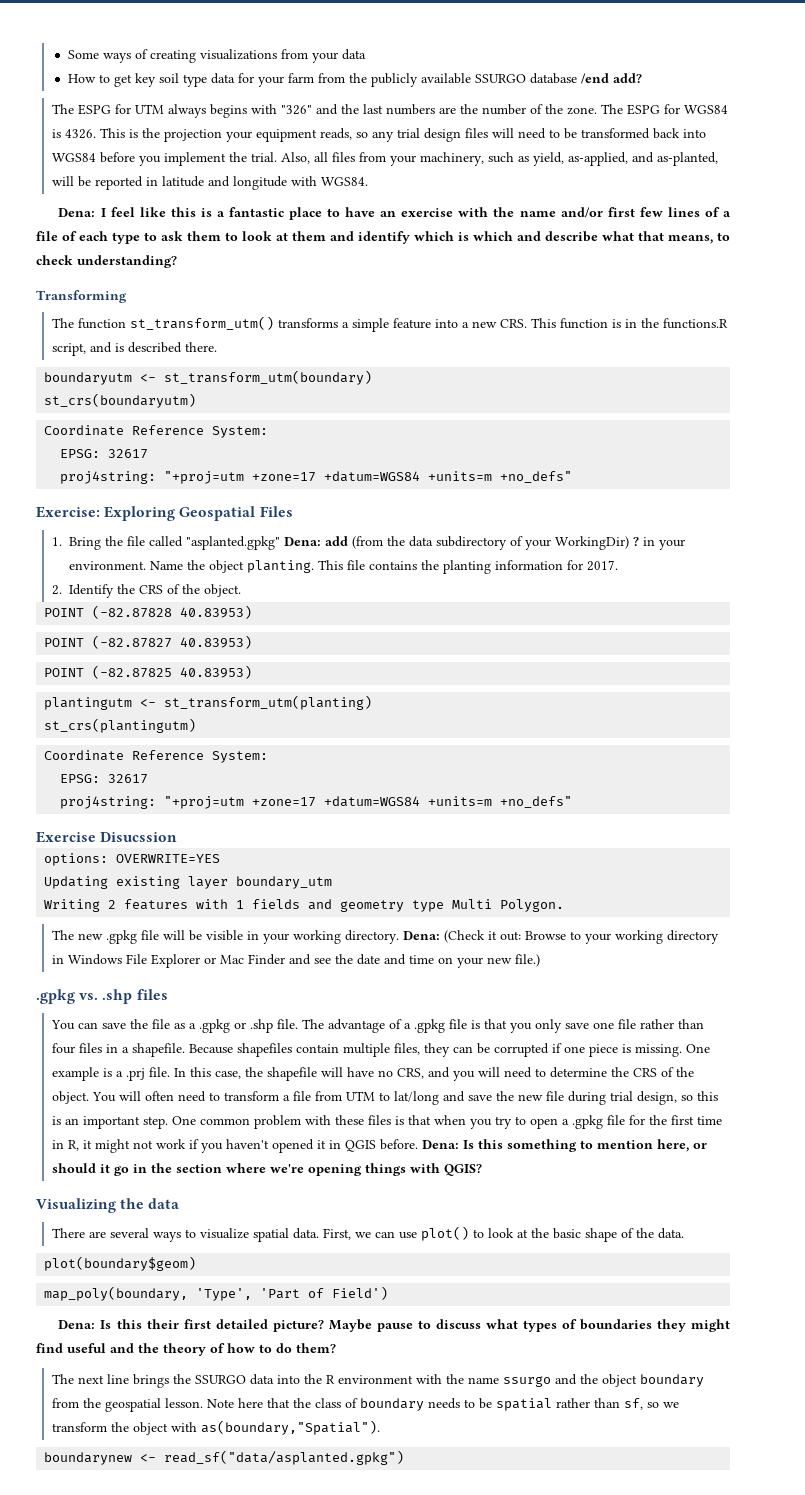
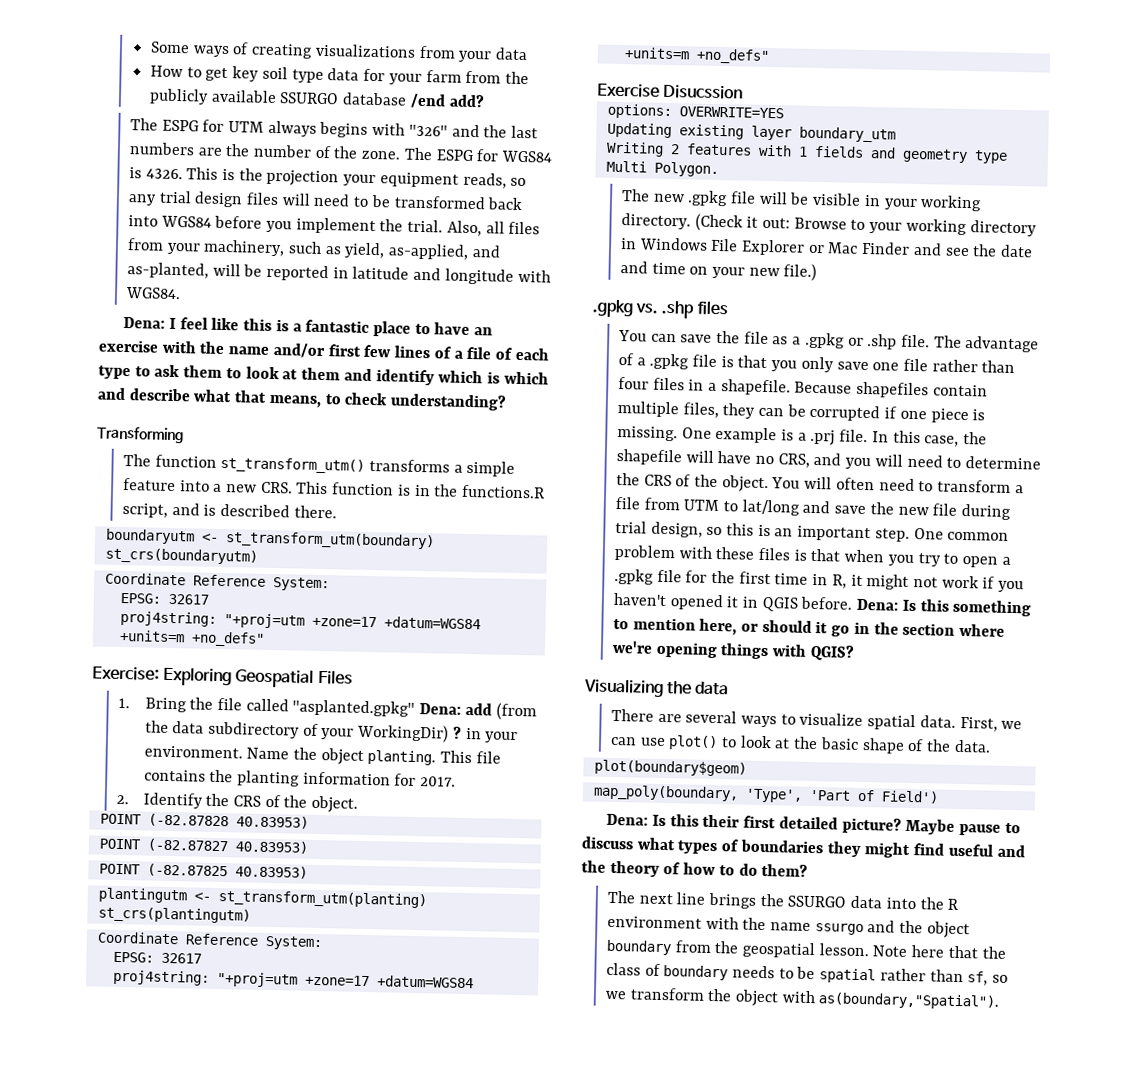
- Dena: (Check it out: Browse to your working directory in Windows File Explorer or Mac Finder and see the date and time on your new file.)
+ (Check it out: Browse to your working directory in Windows File Explorer or Mac Finder and see the date and time on your new file.)
- boundarynew <- read_sf("data/asplanted.gpkg")

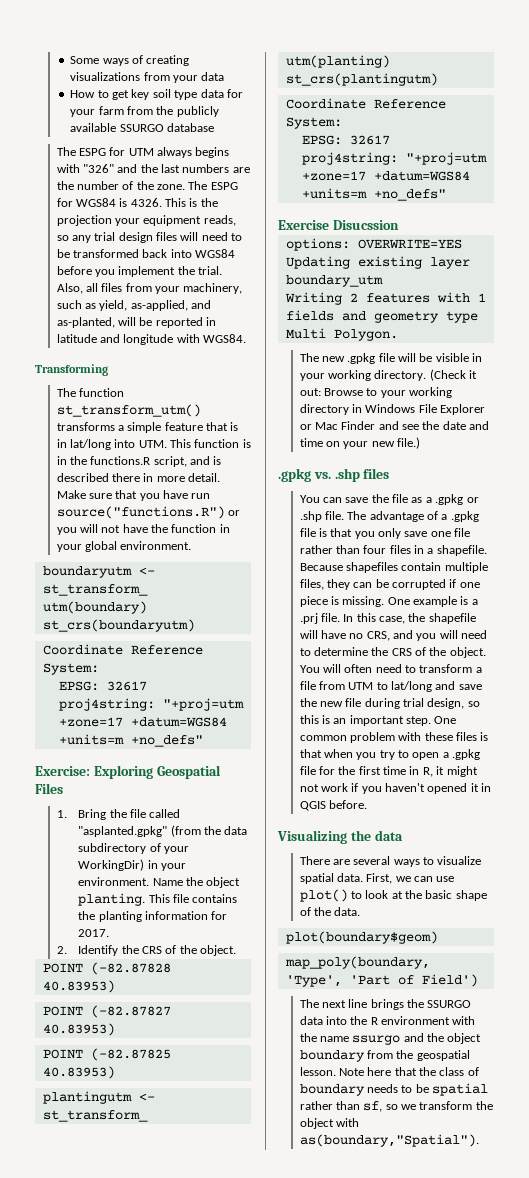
- How to get key soil type data for your farm from the publicly available SSURGO database /end add?
+ How to get key soil type data for your farm from the publicly available SSURGO database
- Dena: I feel like this is a fantastic place to have an exercise with the name and/or first few lines of a file of each type to ask them to look at them and identify which is which and describe what that means, to check understanding?
- The function st_transform_utm() transforms a simple feature into a new CRS. This function is in the functions.R script, and is described there.
+ The function st_transform_utm() transforms a simple feature that is in lat/long into UTM. This function is in the functions.R script, and is described there in more detail. Make sure that you have run source("functions.R") or you will not have the function in your global environment.
- 1. Bring the file called "asplanted.gpkg" Dena: add (from the data subdirectory of your WorkingDir) ? in your environment.
+ 1. Bring the file called "asplanted.gpkg" (from the data subdirectory of your WorkingDir) in your environment.
- Dena: Is this something to mention here, or should it go in the section where we're opening things with QGIS?
- Dena: Is this their first detailed picture? Maybe pause to discuss what types of boundaries they might find useful and the theory of how to do them?

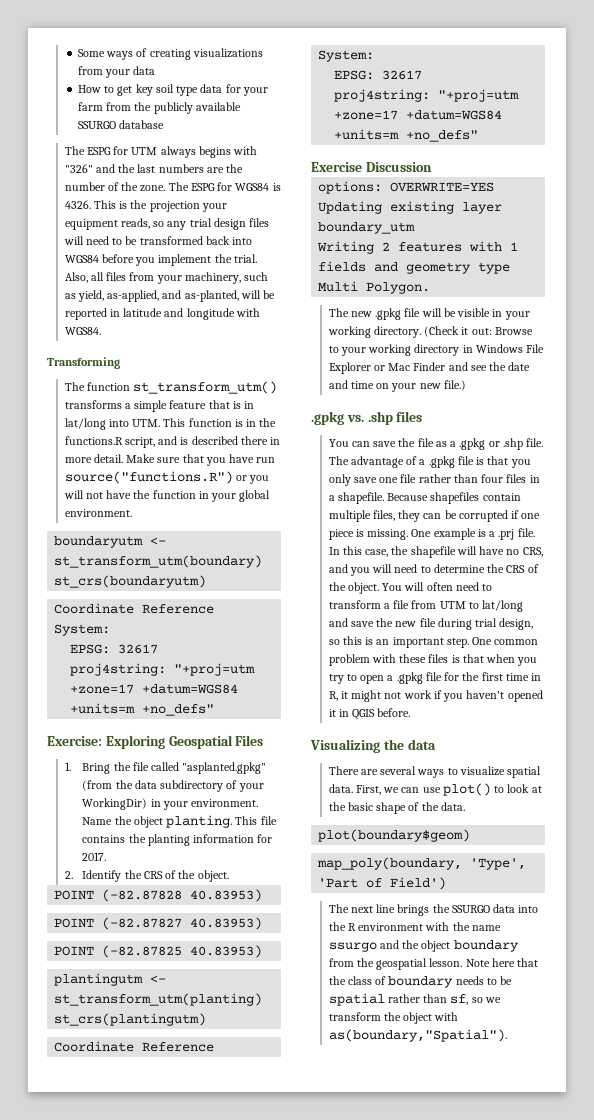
- Exercise Disucssion
+ Exercise Discussion

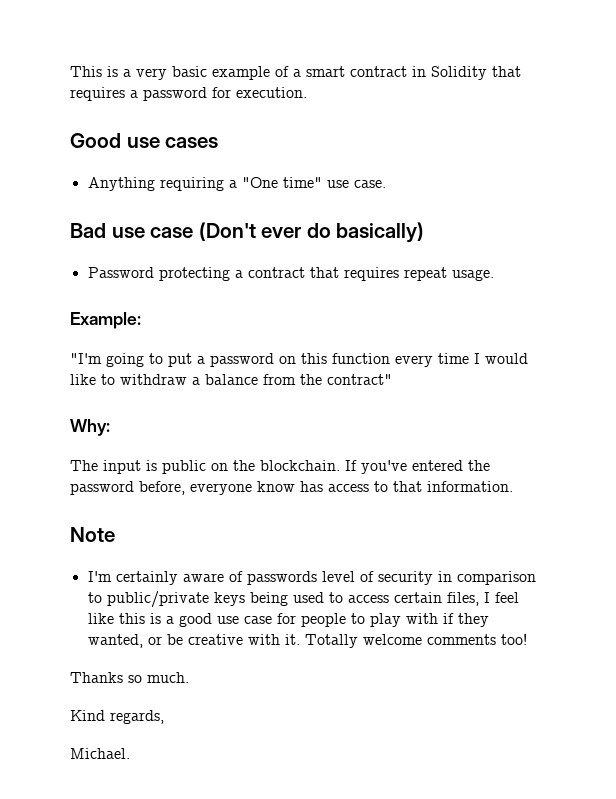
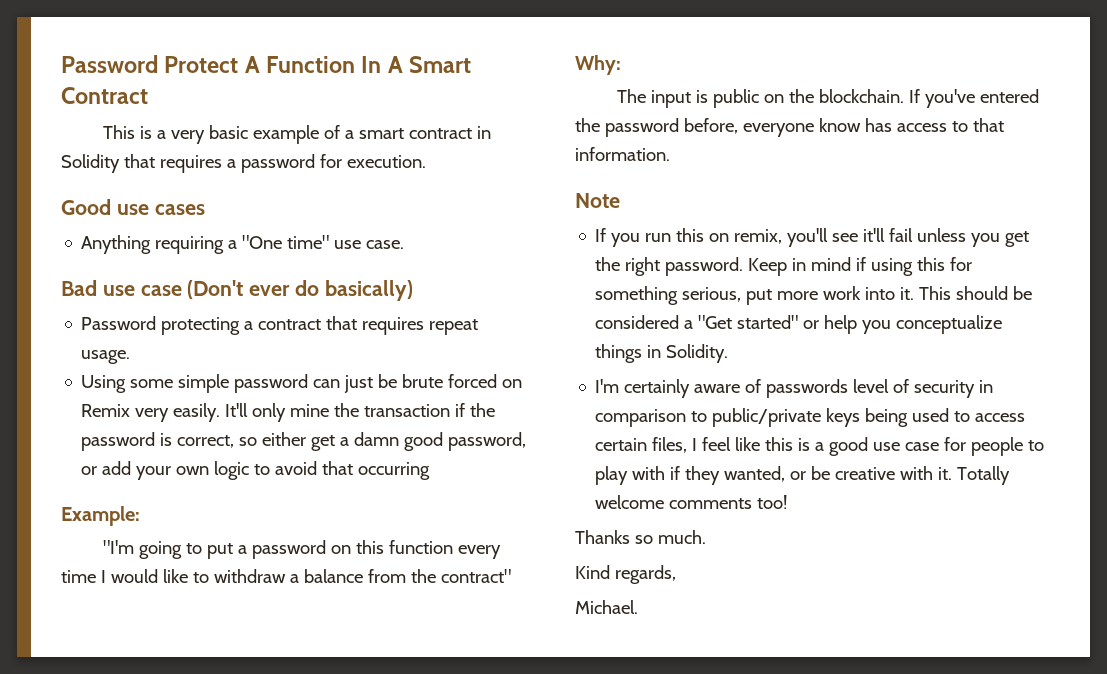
+ Password Protect A Function In A Smart Contract
+ Using some simple password can just be brute forced on Remix very easily. It'll only mine the transaction if the password is correct, so either get a damn good password, or add your own logic to avoid that occurring
+ If you run this on remix, you'll see it'll fail unless you get the right password. Keep in mind if using this for something serious, put more work into it. This should be considered a "Get started" or help you conceptualize things in Solidity.

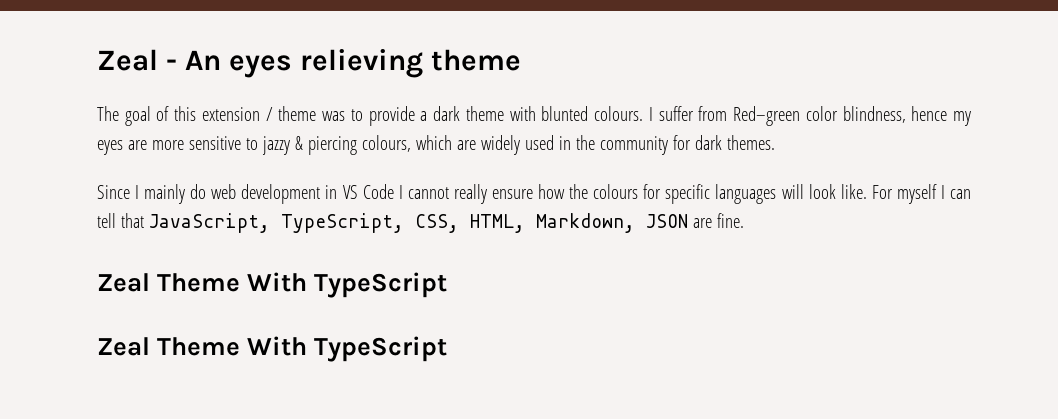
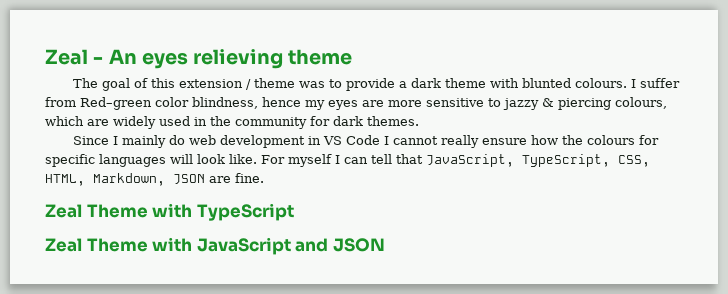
  For myself I can tell that JavaScript, TypeScript, CSS, HTML, Markdown, JSON are fine.
- Zeal Theme With TypeScript
- Zeal Theme With TypeScript
+ Zeal Theme with TypeScript
+ Zeal Theme with JavaScript and JSON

• • • •

_GOAL OF THE EXERCISE_
A verbatim copy of the data, pictures removed, is the expected result.

_ANSWER SPACE_
- Dena: (Check it out: Browse to your working directory in Windows File Explorer or Mac Finder and see the date and time on your new file.)
+ (Check it out: Browse to your working directory in Windows File Explorer or Mac Finder and see the date and time on your new file.)
- boundarynew <- read_sf("data/asplanted.gpkg")

- How to get key soil type data for your farm from the publicly available SSURGO database /end add?
+ How to get key soil type data for your farm from the publicly available SSURGO database
- Dena: I feel like this is a fantastic place to have an exercise with the name and/or first few lines of a file of each type to ask them to look at them and identify which is which and describe what that means, to check understanding?
- The function st_transform_utm() transforms a simple feature into a new CRS. This function is in the functions.R script, and is described there.
+ The function st_transform_utm() transforms a simple feature that is in lat/long into UTM. This function is in the functions.R script, and is described there in more detail. Make sure that you have run source("functions.R") or you will not have the function in your global environment.
- 1. Bring the file called "asplanted.gpkg" Dena: add (from the data subdirectory of your WorkingDir) ? in your environment.
+ 1. Bring the file called "asplanted.gpkg" (from the data subdirectory of your WorkingDir) in your environment.
- Dena: Is this something to mention here, or should it go in the section where we're opening things with QGIS?
- Dena: Is this their first detailed picture? Maybe pause to discuss what types of boundaries they might find useful and the theory of how to do them?

- Exercise Disucssion
+ Exercise Discussion

+ Password Protect A Function In A Smart Contract
+ Using some simple password can just be brute forced on Remix very easily. It'll only mine the transaction if the password is correct, so either get a damn good password, or add your own logic to avoid that occurring
+ If you run this on remix, you'll see it'll fail unless you get the right password. Keep in mind if using this for something serious, put more work into it. This should be considered a "Get started" or help you conceptualize things in Solidity.

  For myself I can tell that JavaScript, TypeScript, CSS, HTML, Markdown, JSON are fine.
- Zeal Theme With TypeScript
- Zeal Theme With TypeScript
+ Zeal Theme with TypeScript
+ Zeal Theme with JavaScript and JSON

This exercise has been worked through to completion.